Dio las instrucciones del caso. Sintió tan estéril la llamada de su hija, como si ella pudiese hacer algo desde la ciudad frente a una yegua que se escapa, minutos antes de entrar a verse el tarot. Pero no era una yegua cualquiera, era su Baby. Negó la idea, cerró su mente ante algo que escapaba de su control. Baby estaba bien, decidió, intuyendo la existencia de una cierta seguridad deformada en el dolor conocido. Y esto le parecía demasiado nuevo.

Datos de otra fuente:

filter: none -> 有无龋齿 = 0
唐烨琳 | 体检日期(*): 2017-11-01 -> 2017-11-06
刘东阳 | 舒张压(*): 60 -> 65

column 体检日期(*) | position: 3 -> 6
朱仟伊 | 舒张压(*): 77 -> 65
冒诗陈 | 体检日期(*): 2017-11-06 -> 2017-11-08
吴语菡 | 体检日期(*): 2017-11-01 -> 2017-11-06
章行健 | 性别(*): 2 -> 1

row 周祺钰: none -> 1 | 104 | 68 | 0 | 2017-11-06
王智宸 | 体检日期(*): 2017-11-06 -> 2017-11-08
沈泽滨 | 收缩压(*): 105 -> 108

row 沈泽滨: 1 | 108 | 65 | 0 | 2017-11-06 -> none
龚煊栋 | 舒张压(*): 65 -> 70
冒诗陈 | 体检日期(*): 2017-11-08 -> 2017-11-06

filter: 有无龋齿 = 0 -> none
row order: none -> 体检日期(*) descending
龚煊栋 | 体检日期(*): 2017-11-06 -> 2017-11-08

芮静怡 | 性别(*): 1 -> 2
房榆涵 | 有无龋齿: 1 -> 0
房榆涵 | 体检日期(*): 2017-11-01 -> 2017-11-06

Para apurar los minutos que faltaban, concentró la vista en las casas de la vereda del frente. Eran edificios modestos pero dignos, todos muy parecidos entre ellos, pareados, sus fachadas de cemento pintadas de un blanco antiguo y mortecino, los pequeños antepatios limpios y bien barridos, las cortinas —aunque con mínima prestancia— colgaban como Dios manda. Se imaginó cocinas pequeñas, probablemente con demasiado olor a comida y un poco desordenadas pero acogedoras. Los dormitorios deben ahogar por su tamaño y los baños deben tener linóleo en vez de cerámicas, pero estarán ventilados y el aseo será fácil. Recordó que alguna vez quiso estudiar arquitectura. Distraída, divisó a cierta distancia una figura que le resultaba vagamente familiar. Pero si no conozco a nadie de esta parte de la ciudad, le reprendió a su imaginación. Sin embargo, a medida que se acercaba, reconoció a aquella enfermera impertinente de la clínica donde habían operado a Víctor. Una de las tantas mujeres jóvenes que la torturaban en su antigua existencia. Qué extraño volver a verla, se dijo Ana María, debe vivir por aquí, qué buen ojo tengo, la reconocí aun sin el uniforme. Es bastante bonita, aunque eso ya lo pensé cuando la vi en el hospital, no niego que me cayó mal de inmediato. Todo esto se dijo Ana María mientras la mujer en la vereda del frente se detenía un instante, dejaba la bolsa de pan que traía en una de sus manos sobre la reja de un jardín y con la otra mano trajinaba la cartera, buscando las llaves, supuso Ana María. Miró bien el número de la casa, no, no era al que ella se dirigía, no era el lugar del tarot, por suerte. Y antes de que la enfermera consiguiera encontrar la llave, la puerta de su supuesta casa se abrió. Un hombre mayor, calzando zapatillas de levantarse y enfundado en una bata, alto, macizo y con el pelo claro, un hombre guapo, la llamó.
¡Mi amor!
Al levantar ella la cara, se suavizó su expresión y en un instante corría a sus brazos.
Ana María demoró unos segundos en reconocer al hombre que llamaba a la enfermera. Apenas lo que tarda una mente para caer en cuenta de la realidad.
A lo lejos creyó escuchar el relincho de una yegua.